Dante olhou-a com intensidade e seu sorriso desapareceu. De repente baixou entre os dois um silêncio que não exigia a menor explicação.
Charlotte esqueceu-se de tudo, a não ser de Dante e seu convite. A idéia de passar um dia inteiro ao lado dele era excitante e, ao mesmo tempo, assustadora. Teve a sensação de que percorria um caminho fascinante e repleto de incertezas.
— Pelo menos não quer pensar em minha proposta? — Perguntou ele.
Charlotte consentiu. Sabia que, aceitando, quebraria suas próprias regras, ao deixar de lado as precauções, mas sentia-se sem forças diante do pedido de Dante. Na verdade prometera apenas pensar no assunto e sempre poderia recusar, caso decidisse não aprofundar o relacionamento entre eles.
— Bem, por onde começamos? — Perguntou, animada.
Dante juntou várias latas, onde havia um pouco de tudo: cola para o papel de parede, tintas, adesivos para o tapete, além dos instrumentos de que precisavam.
— Podemos trabalhar ao mesmo tempo. — Ele sugeriu. — Você fica com os quartos e eu os pinto.
Se revestir de papel a parede de um quarto normal era difícil, trabalhar com uma casa em miniatura exigia uma habilidade toda especial.

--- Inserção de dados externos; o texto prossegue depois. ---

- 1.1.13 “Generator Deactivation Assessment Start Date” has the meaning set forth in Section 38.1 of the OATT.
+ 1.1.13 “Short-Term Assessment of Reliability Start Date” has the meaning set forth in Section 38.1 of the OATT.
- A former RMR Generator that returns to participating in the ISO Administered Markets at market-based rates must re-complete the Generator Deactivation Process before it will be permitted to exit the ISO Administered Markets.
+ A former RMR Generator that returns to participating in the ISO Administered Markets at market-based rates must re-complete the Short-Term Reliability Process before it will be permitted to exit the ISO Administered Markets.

— Foi mais fácil pintar seu quarto! — Comentou Dante segurando um pincel pequeno que parecia muito esquisito em sua mão tão grande.

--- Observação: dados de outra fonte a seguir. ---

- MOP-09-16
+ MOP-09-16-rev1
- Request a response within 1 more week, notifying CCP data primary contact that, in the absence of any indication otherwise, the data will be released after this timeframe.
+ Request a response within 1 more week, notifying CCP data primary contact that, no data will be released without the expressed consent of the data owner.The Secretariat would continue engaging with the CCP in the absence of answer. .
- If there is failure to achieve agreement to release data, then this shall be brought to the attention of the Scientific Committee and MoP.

— Ainda bem que você não teve de pintar meu quarto com um pincel deste tamanho! — Observou Charlotte, rindo.
— Eu teria demorado um mês, o que, aliás, teria sido muito interessante!
— Para mim, não. Bastaram os dias em que minha casa ficou em desordem.
— Mas que importância tem um pouco de desordem, quando a gente está entre amigos?
— Você não faria essa pergunta se soubesse como é desconfortável dormir no meu sofá. Julguei que nunca mais conseguiria arrumar minha casa.
— Ah, um lugar para cada coisa e cada coisa em seu lugar! Isso é muito revelador.
— É mesmo?
— Mas é claro!
— A que você se refere exatamente?
— À mania de perfeição. Se tudo ficar em ordem, no devido lugar, tudo entrará nos eixos. Pelo menos era isso que a minha mãe falava.
— Muito obrigada pela lição, senhor psicólogo. Descobriu mais alguma coisa durante sua análise? Ou é apenas mais um conselho que aprendeu com a sua mãe?
— Não se trata de análise, mas de algo a respeito de si mesma, que você não pode esconder.
— E quem disse que eu escondo?
— Eu. Você reage como se eu tivesse acabado de acusá-la de algo. Não existe nada de mal em querer as coisas em ordem.
— Concordo.
— Contanto que isso não se torne uma mania! Não repare. Foi apenas uma pequena observação que fiz.
— E por que não vai observar outra pessoa?
Charlotte estava irritada com a calma de Dante. Não se sentia acusada, mas criticada, o que a desagradava profundamente.
— Se eu pudesse, bem que observaria. — Declarou Dante. — Você me enfeitiçou, Charlotte, e para mim é uma experiência nova. Espero que em breve você passe por ela... Por favor, quer pegar aquela chave de fenda para mim? Sabe somente eu sendo dominado pelo Efeito Charlotte... Acho que isso não é tão justo assim!